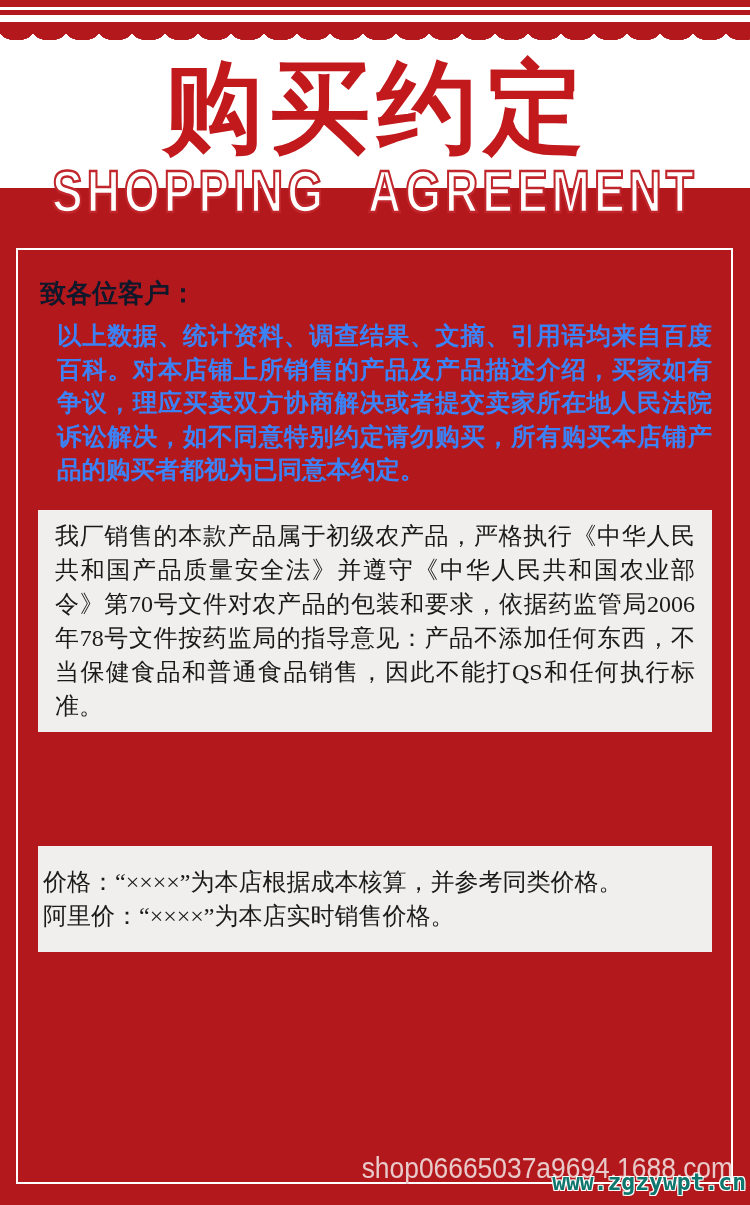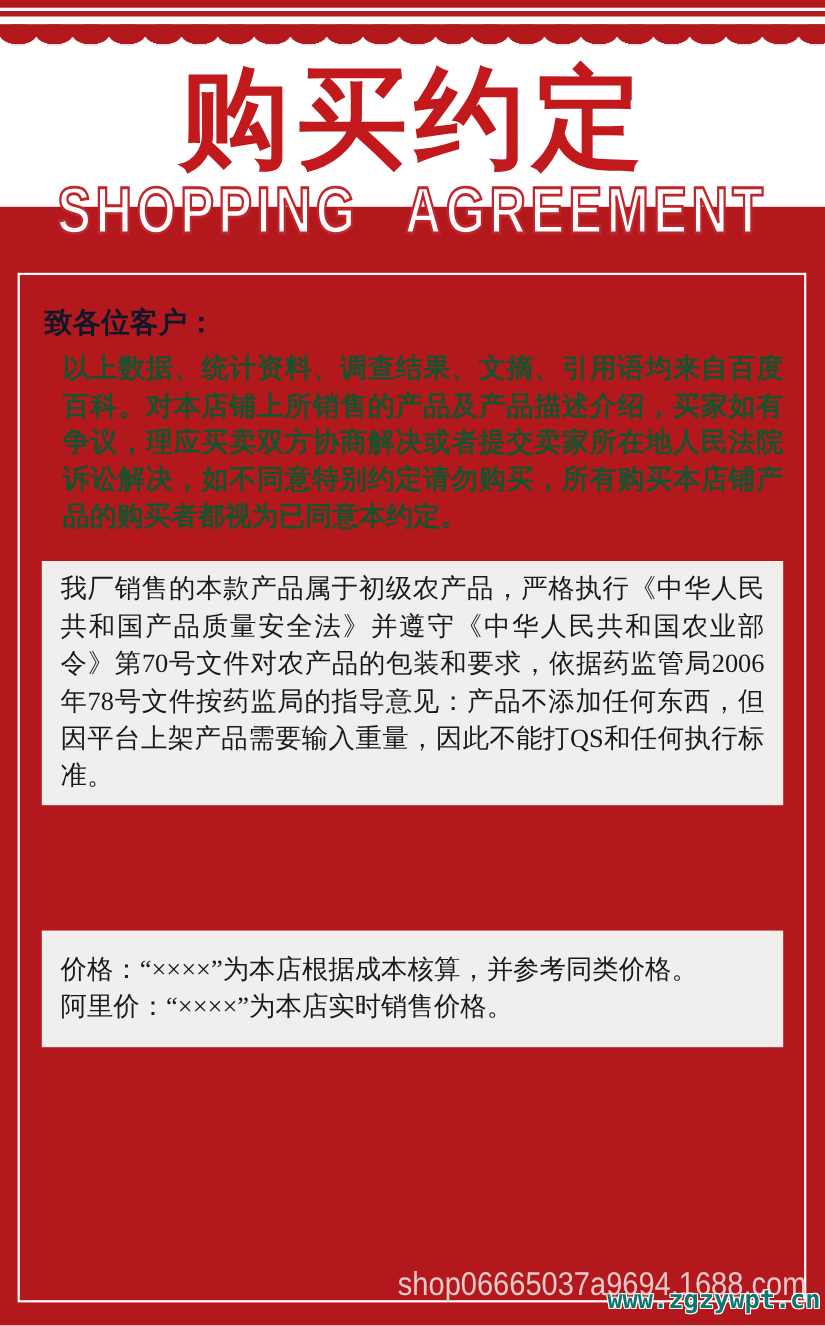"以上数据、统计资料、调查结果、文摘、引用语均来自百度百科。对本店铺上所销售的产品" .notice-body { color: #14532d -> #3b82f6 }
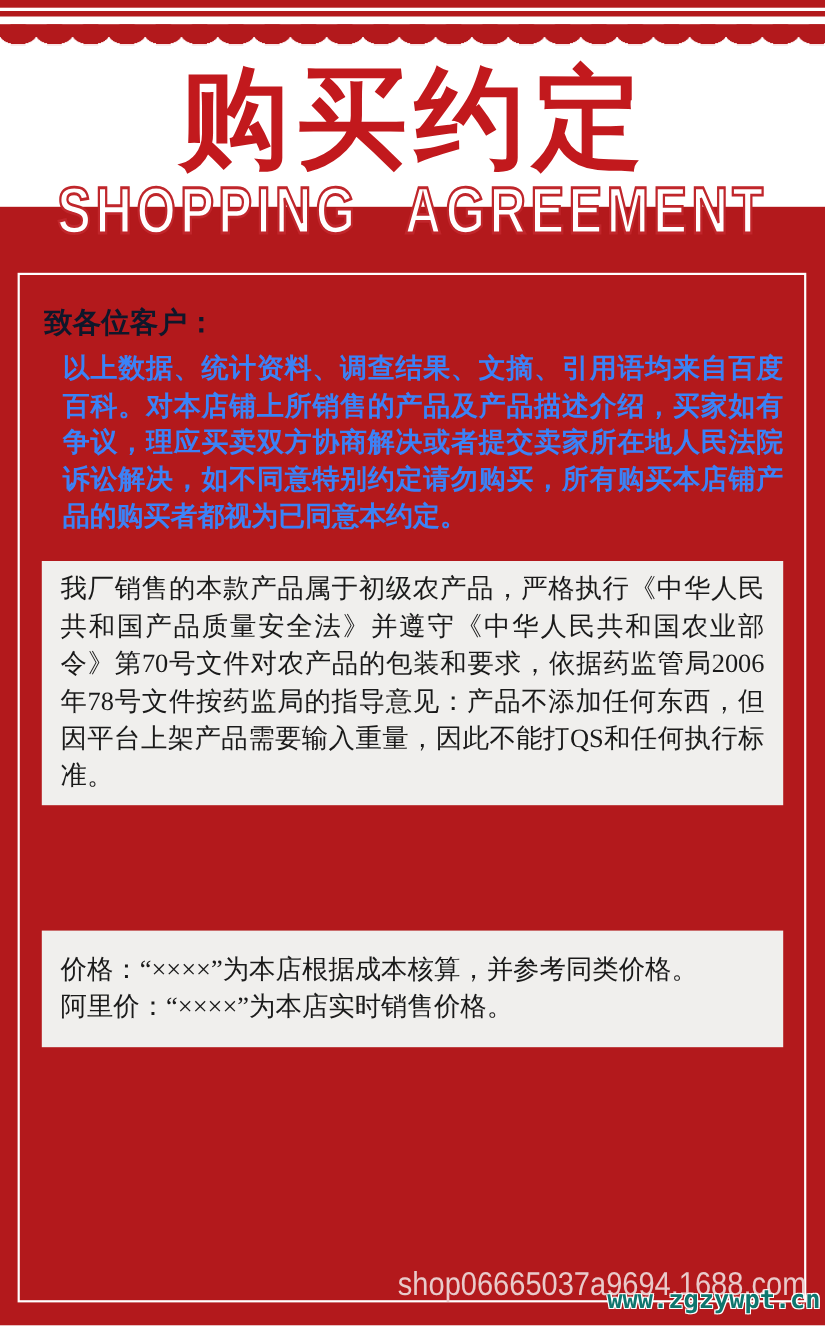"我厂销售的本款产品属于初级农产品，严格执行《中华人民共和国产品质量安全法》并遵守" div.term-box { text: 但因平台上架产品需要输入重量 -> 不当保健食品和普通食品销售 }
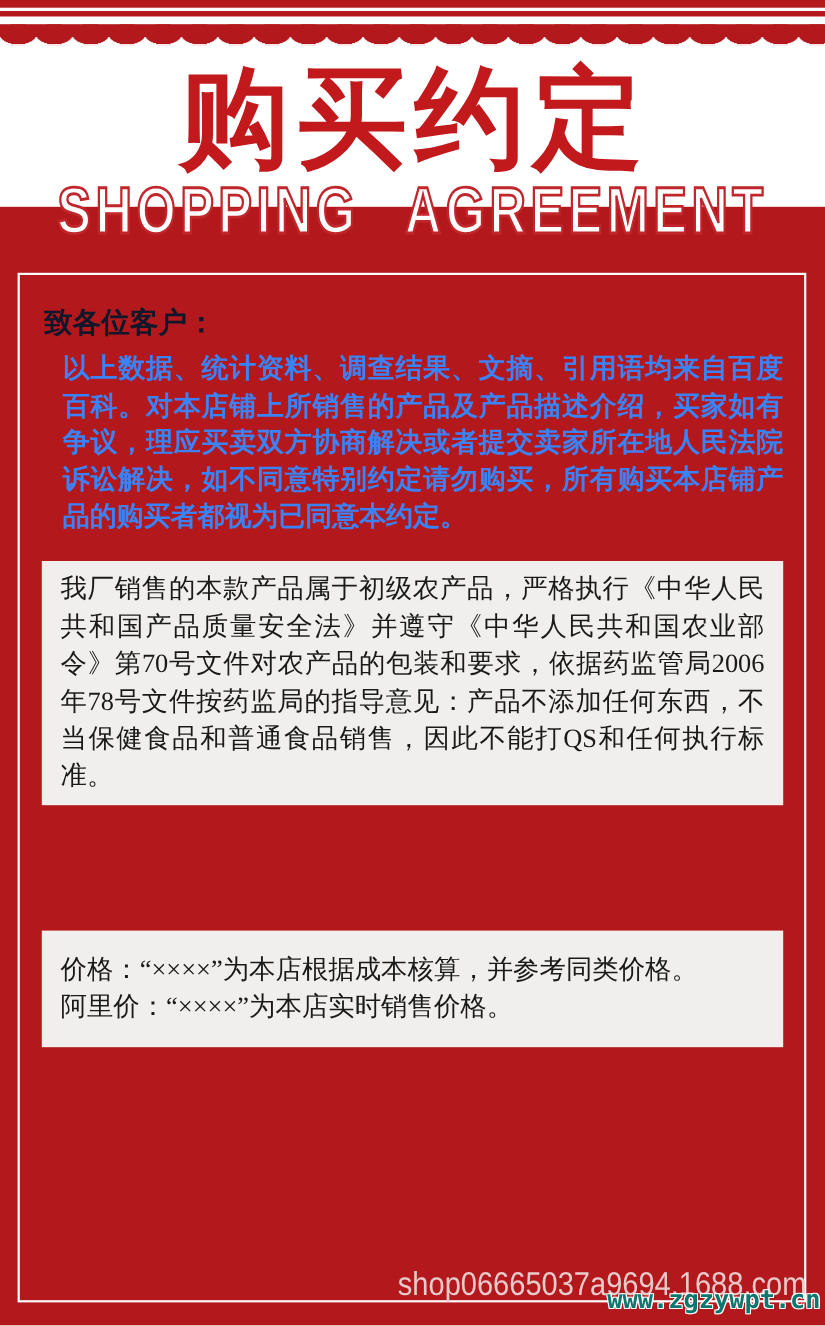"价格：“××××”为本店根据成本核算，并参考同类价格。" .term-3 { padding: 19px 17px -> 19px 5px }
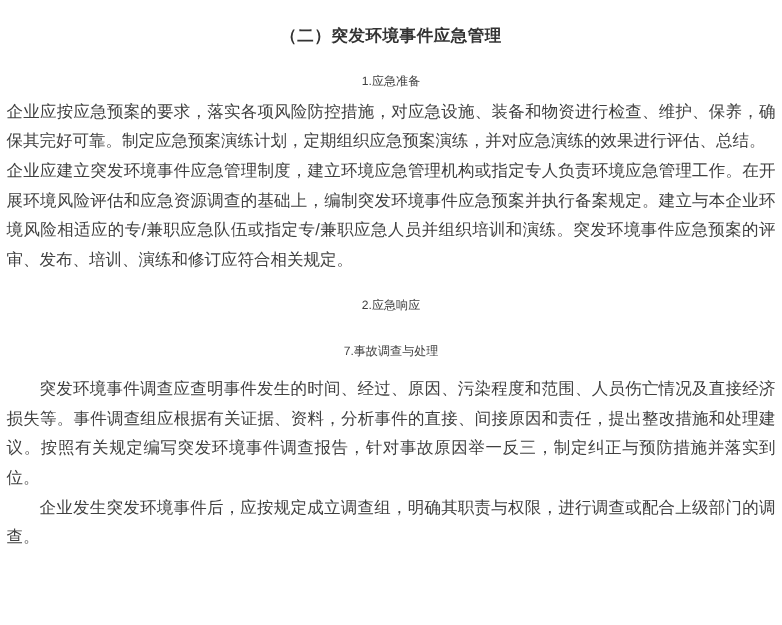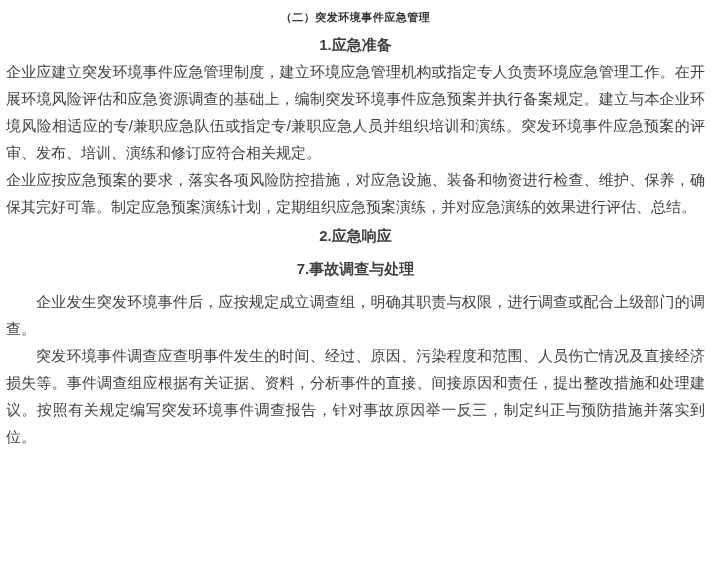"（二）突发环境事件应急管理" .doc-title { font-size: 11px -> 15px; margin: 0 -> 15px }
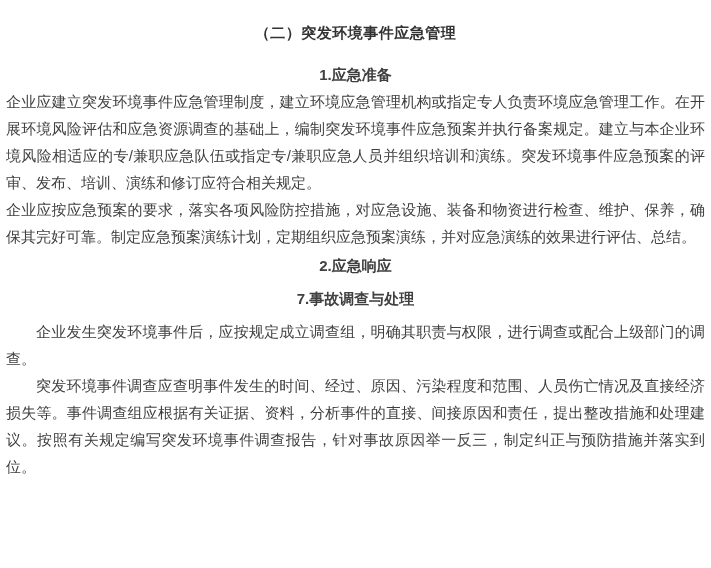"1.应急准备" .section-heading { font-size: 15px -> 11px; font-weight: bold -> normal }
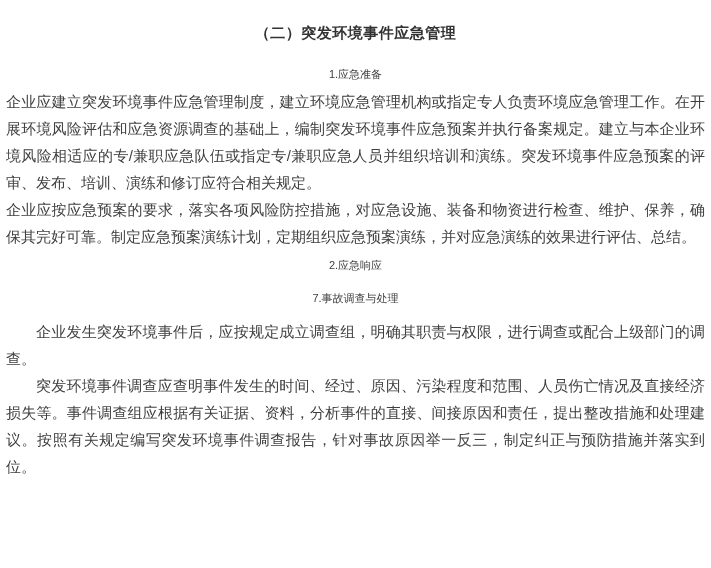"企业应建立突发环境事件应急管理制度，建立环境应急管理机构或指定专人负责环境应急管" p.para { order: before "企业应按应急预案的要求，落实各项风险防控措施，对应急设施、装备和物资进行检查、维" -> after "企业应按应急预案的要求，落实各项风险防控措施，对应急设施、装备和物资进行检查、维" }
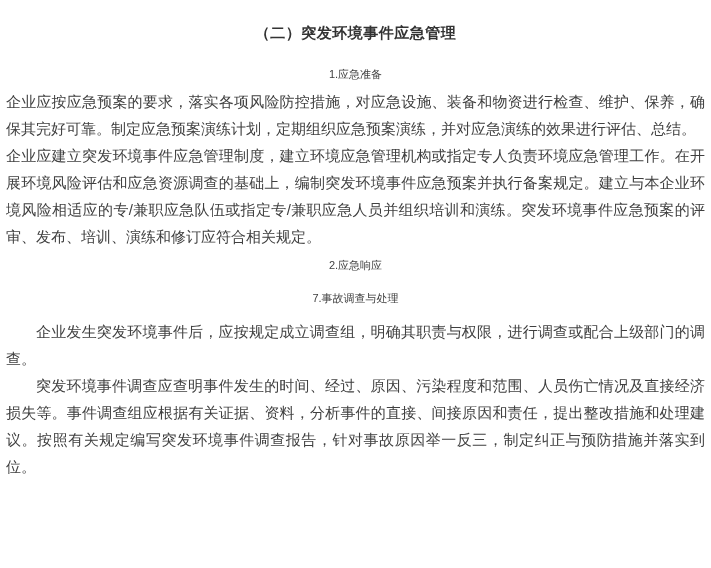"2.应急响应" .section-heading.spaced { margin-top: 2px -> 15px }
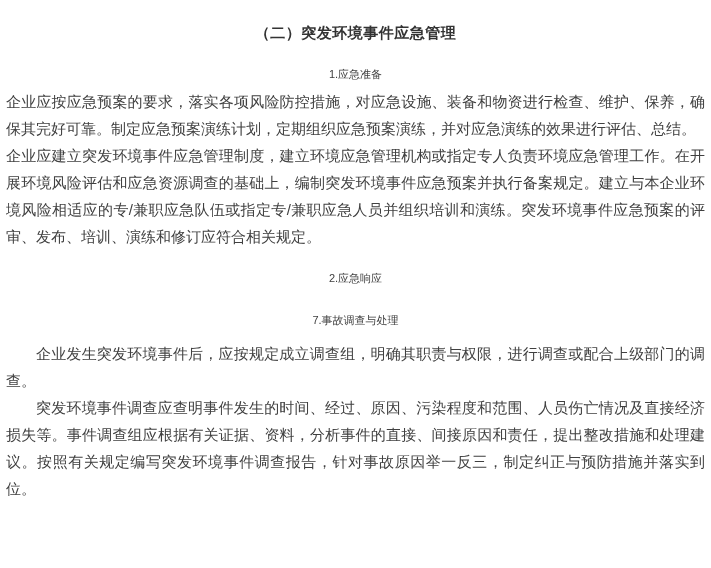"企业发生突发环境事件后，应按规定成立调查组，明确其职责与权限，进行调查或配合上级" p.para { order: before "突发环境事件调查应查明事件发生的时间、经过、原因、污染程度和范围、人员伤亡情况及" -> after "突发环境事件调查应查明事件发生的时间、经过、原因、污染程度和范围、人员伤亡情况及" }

__________

→ YOUR OBJECTIVE
Reproduce all the entries above exactly. Include no images.

→ ANSWER AREA
"以上数据、统计资料、调查结果、文摘、引用语均来自百度百科。对本店铺上所销售的产品" .notice-body { color: #14532d -> #3b82f6 }
"我厂销售的本款产品属于初级农产品，严格执行《中华人民共和国产品质量安全法》并遵守" div.term-box { text: 但因平台上架产品需要输入重量 -> 不当保健食品和普通食品销售 }
"价格：“××××”为本店根据成本核算，并参考同类价格。" .term-3 { padding: 19px 17px -> 19px 5px }
"（二）突发环境事件应急管理" .doc-title { font-size: 11px -> 15px; margin: 0 -> 15px }
"1.应急准备" .section-heading { font-size: 15px -> 11px; font-weight: bold -> normal }
"企业应建立突发环境事件应急管理制度，建立环境应急管理机构或指定专人负责环境应急管" p.para { order: before "企业应按应急预案的要求，落实各项风险防控措施，对应急设施、装备和物资进行检查、维" -> after "企业应按应急预案的要求，落实各项风险防控措施，对应急设施、装备和物资进行检查、维" }
"2.应急响应" .section-heading.spaced { margin-top: 2px -> 15px }
"企业发生突发环境事件后，应按规定成立调查组，明确其职责与权限，进行调查或配合上级" p.para { order: before "突发环境事件调查应查明事件发生的时间、经过、原因、污染程度和范围、人员伤亡情况及" -> after "突发环境事件调查应查明事件发生的时间、经过、原因、污染程度和范围、人员伤亡情况及" }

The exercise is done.